CAMILLE SAINT-SAËNS, Valse nonchalante, op. 110
NIV. MOYEN-AVANCÉ
Tonalité : ré bémol majeur / Mesure : 3/4 / Tempo : entre 66 et 76 à la blanche pointée / Technique : legato, cantabile et jeu aérien
Charmante pièce de genre qui évoque les valses des cafés-concerts et leur allure improvisée, cette partition aux irrésistibles et virevoltantes mélodies de l’auteur du « Carnaval des animaux » est décryptée, tout en élégance, par le pianiste français. Elle figure dans ses « Jardins suspendus », nouvel opus entièrement consacré à la musique française.
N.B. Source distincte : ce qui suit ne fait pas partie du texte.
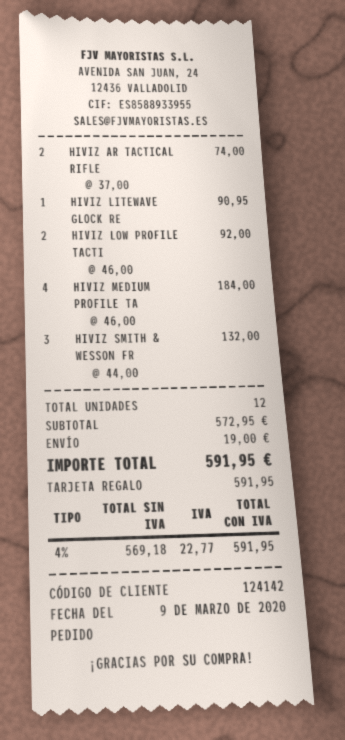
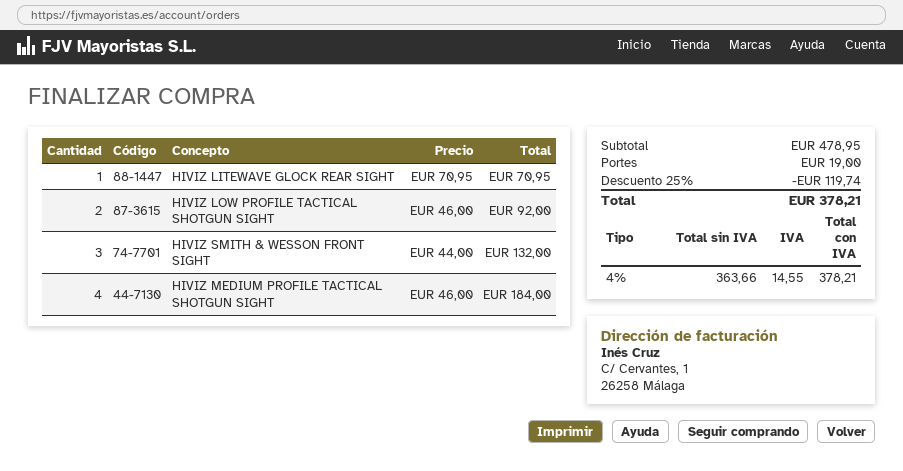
HIVIZ AR TACTICAL RIFLE: 2 x 37.00 = 74.00 -> none
HIVIZ LITEWAVE GLOCK RE: 1 x 90.95 = 90.95 -> 1 x 70.95 = 70.95
subtotal: 572.95 -> 478.95
discount: none -> 25% = 119.74
net: 569.18 -> 363.66
tax: 4% = 22.77 -> 4% = 14.55
total: 591.95 -> 378.21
La Valse nonchalante fut créée par son auteur au Teatro São Pedro de Alcântara, à Rio de Janeiro, le 18 juin 1899. Saint-Saëns présenta sa nouvelle composition à son éditeur Durand : « Messieurs ! J’ai l’honneur de vous annoncer la naissance d’une fille qui répond au nom de “Valse nonchalante” avec cinq bémols aux clefs. Elle est destinée au numéro de Noël du “Figaro illustré” et je n’ai pas cru devoir pour accorder cette faveur au dit journal vous demander votre autorisation. Bien entendu, il vous sera loisible de la publier ultérieurement (si j’ose m’exprimer ainsi). »
Il avait dédié la version pour piano à la princesse Hélène Bibesco, mécène et pia- niste roumaine (par ailleurs tante d’Anna de Noailles), qui répondit à l’hommage en ces termes : « On m’a assuré que Reyer avait fait vœu de ne jamais écrire un article sans y insérer le nom de Berlioz. Je me promets moi, pour ma satisfaction personnelle, de ne jamais me laisser réquisitionner comme pianiste sans faire voltiger sur le clavier le rythme ailé de votre délicieuse valse. » Il en fit aussi une transcription orchestrale pour une ballerine en 1921 et l’enregistra sur des rouleaux en 1904.
Éric Le Sage | Masterclasse | Valse nonchalante | N°137
Avant les débuts du jazz et le retour des musiques improvisées, ces petites pièces de genre se rapprochent de ce que l’on peut imaginer écouter lors des soirées café-concert où de grands improvisateurs comme Saint-Saëns, Séverac ou Hahn pouvaient au piano délecter leurs auditoires des heures durant. Il faut essayer de garder une certaine spontanéité. La carrure assez originale du début de la valse, avec une première mesure « à vide », qui est un début sur la mesure 1 mais un début et une fin sur les mesures 5 et 9, peut nous aider à ne pas prendre d’appuis trop solides et rester léger.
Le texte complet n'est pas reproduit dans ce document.